The directive came on the same day that the Bangladesh Food Safety Authority (BFSA) filed a lawsuit at the court in Nagar Bhaban in the capital, after detecting that the product contained harmful heavy metals such as lead, cadmium and chromium.
BFSA sanitary inspector Kamrul Hasan filed the case and sought an order to pull out Hakim Pury Zarda from the market.
Kamrul Hasan told this correspondent, "The law clearly states that 'zarda' must not contain lead, chromium and cadmium because such heavy metals can be harmful for public health."
The court of Magistrate Mehedi Pavel Sweet took the case into cognizance and set December 31 for hearing.
The court also asked the BFSA for information on the action that has been taken against this harmful product.
Two months ago, the BFSA collected samples of 22 varieties of smokeless tobacco (zarda), catechu (khoyer) and burnt tobacco powder (gul).
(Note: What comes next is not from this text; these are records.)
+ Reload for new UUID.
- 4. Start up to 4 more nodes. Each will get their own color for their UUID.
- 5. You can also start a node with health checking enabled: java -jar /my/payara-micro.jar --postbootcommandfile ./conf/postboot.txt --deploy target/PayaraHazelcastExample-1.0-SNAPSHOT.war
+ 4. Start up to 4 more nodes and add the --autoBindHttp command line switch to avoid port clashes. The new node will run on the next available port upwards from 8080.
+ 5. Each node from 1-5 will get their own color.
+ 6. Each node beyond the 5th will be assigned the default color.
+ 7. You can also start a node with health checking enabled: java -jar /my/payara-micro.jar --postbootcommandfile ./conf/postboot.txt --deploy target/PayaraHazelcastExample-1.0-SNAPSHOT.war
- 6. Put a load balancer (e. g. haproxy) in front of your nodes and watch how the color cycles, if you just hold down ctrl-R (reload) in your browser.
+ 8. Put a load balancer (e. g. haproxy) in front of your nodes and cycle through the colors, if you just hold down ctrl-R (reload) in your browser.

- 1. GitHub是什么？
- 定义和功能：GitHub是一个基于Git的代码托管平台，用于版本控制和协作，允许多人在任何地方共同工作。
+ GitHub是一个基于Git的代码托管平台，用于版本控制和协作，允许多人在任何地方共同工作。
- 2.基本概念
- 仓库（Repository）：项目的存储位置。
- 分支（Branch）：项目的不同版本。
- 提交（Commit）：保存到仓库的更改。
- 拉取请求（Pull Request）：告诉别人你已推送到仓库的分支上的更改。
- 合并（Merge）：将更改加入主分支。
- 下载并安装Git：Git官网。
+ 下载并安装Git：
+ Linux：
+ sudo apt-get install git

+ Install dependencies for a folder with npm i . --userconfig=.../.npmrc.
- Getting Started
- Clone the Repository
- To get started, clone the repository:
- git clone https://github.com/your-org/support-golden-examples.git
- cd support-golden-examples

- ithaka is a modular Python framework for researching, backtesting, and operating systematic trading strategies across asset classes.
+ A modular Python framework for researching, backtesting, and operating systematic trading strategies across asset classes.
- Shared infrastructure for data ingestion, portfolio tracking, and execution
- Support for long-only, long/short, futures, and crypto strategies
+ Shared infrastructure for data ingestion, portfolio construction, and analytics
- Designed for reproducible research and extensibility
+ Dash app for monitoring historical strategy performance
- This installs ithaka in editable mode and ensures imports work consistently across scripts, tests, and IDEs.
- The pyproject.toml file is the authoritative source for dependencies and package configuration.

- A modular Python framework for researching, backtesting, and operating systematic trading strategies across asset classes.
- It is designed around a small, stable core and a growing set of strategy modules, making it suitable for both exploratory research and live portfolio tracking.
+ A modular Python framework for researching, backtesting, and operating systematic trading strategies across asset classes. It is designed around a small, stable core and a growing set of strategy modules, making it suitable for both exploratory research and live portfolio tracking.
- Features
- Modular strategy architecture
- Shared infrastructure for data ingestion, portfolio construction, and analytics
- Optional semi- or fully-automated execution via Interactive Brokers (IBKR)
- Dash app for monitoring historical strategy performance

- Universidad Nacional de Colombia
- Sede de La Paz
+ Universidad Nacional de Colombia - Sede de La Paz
Lab tests revealed that the samples contained heavy metals including lead, cadmium and chromium.
'Jorda' produced by 13 companies including Hakim Pury, 'khoyer' of six companies and 'gul' of three companies were flagged by the Safe Food Authority in tests.
The BFSA found the hazardous substances in 22 samples, ranging from 2 milligrams to 11.2 milligrams in size.
Each kilogram of Hakim Pury products have 26 milligrams of lead, 0.95 milligrams of cadmium and 1.65 milligrams of chromium, according to the food safety authority.
Experts say these heavy metals could cause liver damage and life-threatening diseases such as cancer.